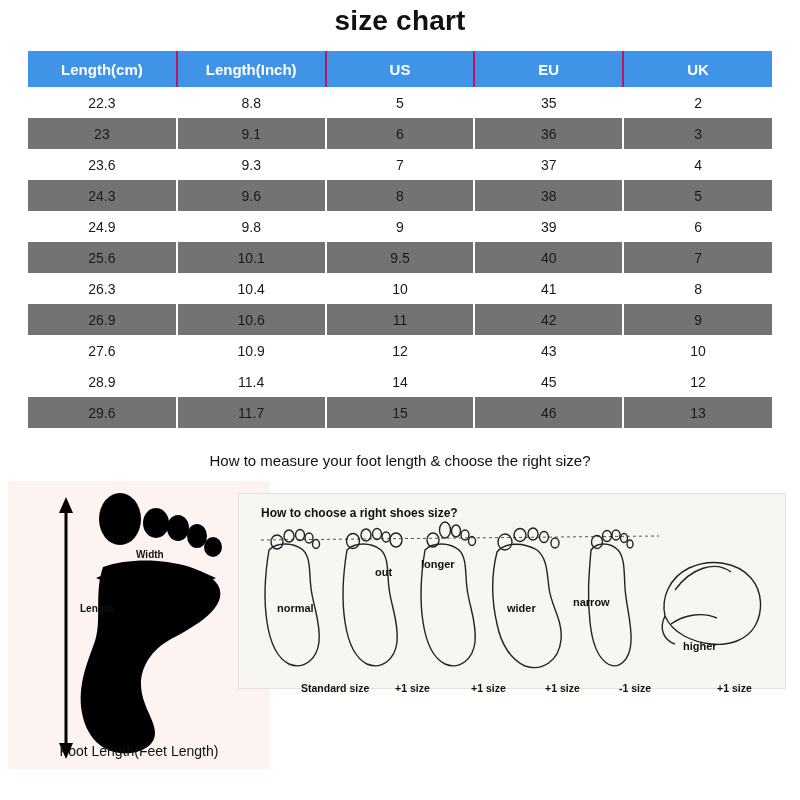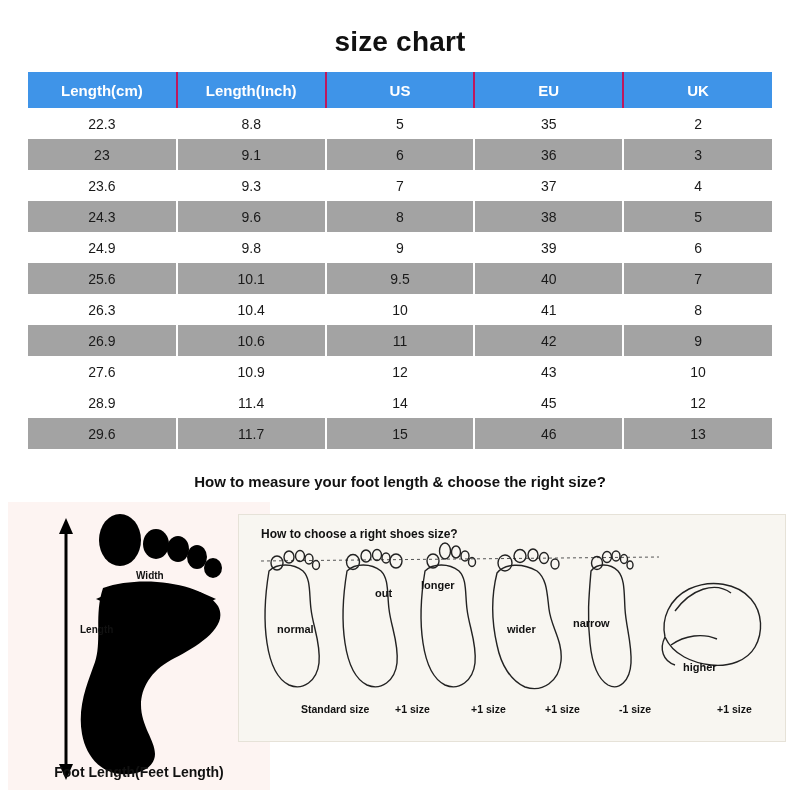--- a/index.html
+++ b/index.html
@@ -12,21 +12,21 @@
     overflow: hidden;
   }
   .page { position: relative; width: 800px; height: 800px; }
 
   
   .title {
     text-align: center;
     font-size: 28px;
     font-weight: bold;
     color: #111111;
-    padding-top: 26px;
+    padding-top: 5px;
     letter-spacing: 0.2px;
   }
 
   
   .table-wrap {
     margin: 14px 28px 0 28px;
   }
   table.size-chart {
     width: 100%;
     border-collapse: collapse;
@@ -44,27 +44,27 @@
   table.size-chart th:last-child { border-right: none; }
   table.size-chart td {
     text-align: center;
     font-size: 14px;
     color: #1a1a1a;
     height: 31px;
     border-right: 2px solid #ffffff;
   }
   table.size-chart td:last-child { border-right: none; }
   table.size-chart tr.odd td { background: #ffffff; }
-  table.size-chart tr.even td { background: #a3a3a3; }
+  table.size-chart tr.even td { background: #737373; }
 
   
   .measure-title {
     text-align: center;
     font-size: 15px;
-    font-weight: bold;
+    font-weight: normal;
     color: #111111;
     margin-top: 24px;
   }
   .lower {
     position: relative;
     margin: 6px 0 0 0;
     height: 310px;
   }
 
   
@@ -75,21 +75,21 @@
     width: 262px;
     height: 288px;
     background: #fdf4f2;
   }
   .foot-caption {
     position: absolute;
     left: 0; right: 0;
     bottom: 10px;
     text-align: center;
     font-size: 14px;
-    font-weight: bold;
+    font-weight: normal;
     color: #111111;
   }
   .width-label {
     position: absolute;
     left: 128px; top: 68px;
     font-size: 10px;
     font-weight: bold;
     color: #111;
   }
   .length-label {
@@ -99,21 +99,21 @@
     font-weight: bold;
     color: #111;
   }
 
   
   .guide-panel {
     position: absolute;
     left: 238px;
     top: 18px;
     width: 548px;
-    height: 228px;
+    height: 196px;
     background: #f8f6f1;
     border: 1px solid #e6e2d8;
   }
   .guide-title {
     position: absolute;
     left: 22px; top: 12px;
     font-size: 12px;
     font-weight: bold;
     color: #111;
   }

*****

• **WHAT THIS TASK INVOLVES**
Give the number of lines in the data that contain the string "ffffff" and nothing more.

• **TASK RESPONSE**
2